I'm getting confused on how to setup the following differential equation problem:
You have a series circuit with a capacitor of $0.25*10^{-6}$ F, a resistor of $5*10^{3}$ ohms, and an inductor of 1H.
A 12 volt battery is connected and is closed at $t=0$. I need to find the equation for the charge of the capacitor at time $t$.
Based on the information given in the book I am using, I would think to setup the equation as follows:
$LQ''+RQ'+\frac1cQ=E(t)$
$L$, the inductance, would be $1$
$R$ is resistance and is $5*10^3$
Finally, capitance is $C=0.25*10^{-6}$
$Q(t)$ would represent the charge of the capacitor at time $t$, which is the solution to my problem.

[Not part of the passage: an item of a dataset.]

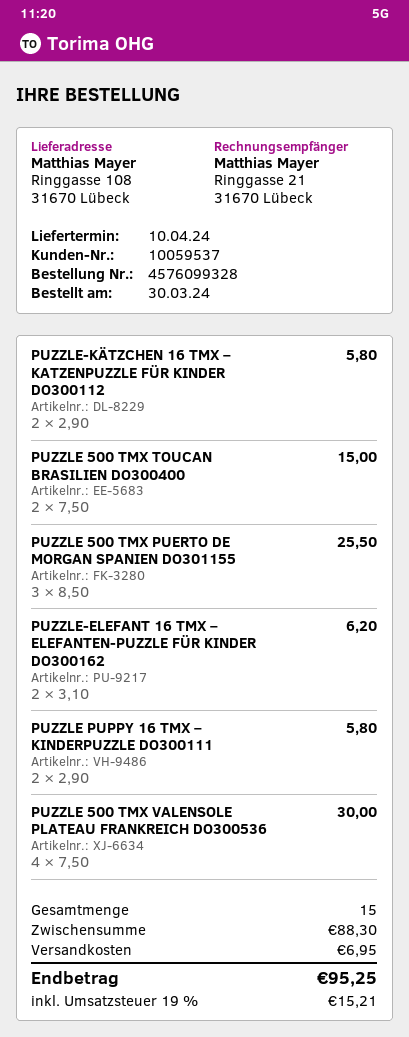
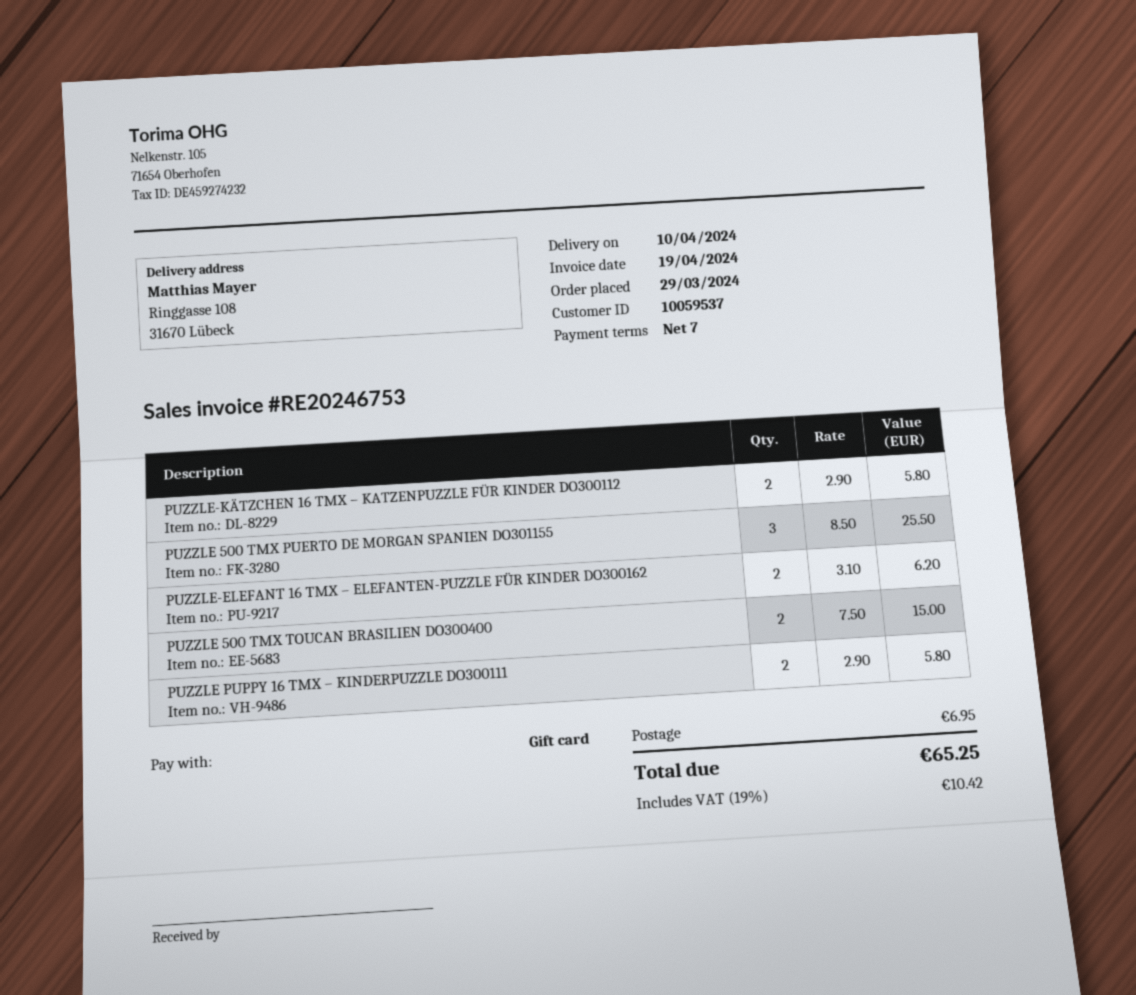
order date: 2024-03-30 -> 2024-03-29
PUZZLE 500 TMX VALENSOLE PLATEAU FRANKREICH DO300536: 4 x 7.50 = 30.00 -> none
tax: 19% = 15.21 -> 19% = 10.42
total: 95.25 -> 65.25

The issue I am having is with the 12 volt battery that is connected. Normally, I would think to set $E(t)$ to 0 because $E(t)$ is the impressed voltage, but obviously with the battery, the impressed voltage would be 12 volts and not 0.
I'm guessing that my equation for $E(t)$ is wrong (and should be a function of time), but could someone point me in the right direction to complete the setup of the problem?
Best Answer
Using KVL, we would have ($V_S$ is your $E(t)$ = Voltage Source = constant DC $12 V$ source):
$$\tag 1 V_R + V_L + V_C = V_S \Rightarrow iR + L\frac{di}{dt} + \frac{1}{C}\int idt = V_S$$
Differentiating $(1)$ wrt $t$, we get:
$$R \frac{di}{dt} + L\frac{d^{2}i}{dt^2} + \frac{1}{C} i = 0$$
That is:
$$\frac{d^{2}i}{dt^2} + \frac{R}{L} \frac{di}{dt} + \frac{1}{LC} i = 0$$
This a 2nd-order ODE with constant coefficients.
You would of course solve the homogeneous and non-homogeneous case.
Maybe these notes will also be helpful.
Make sense?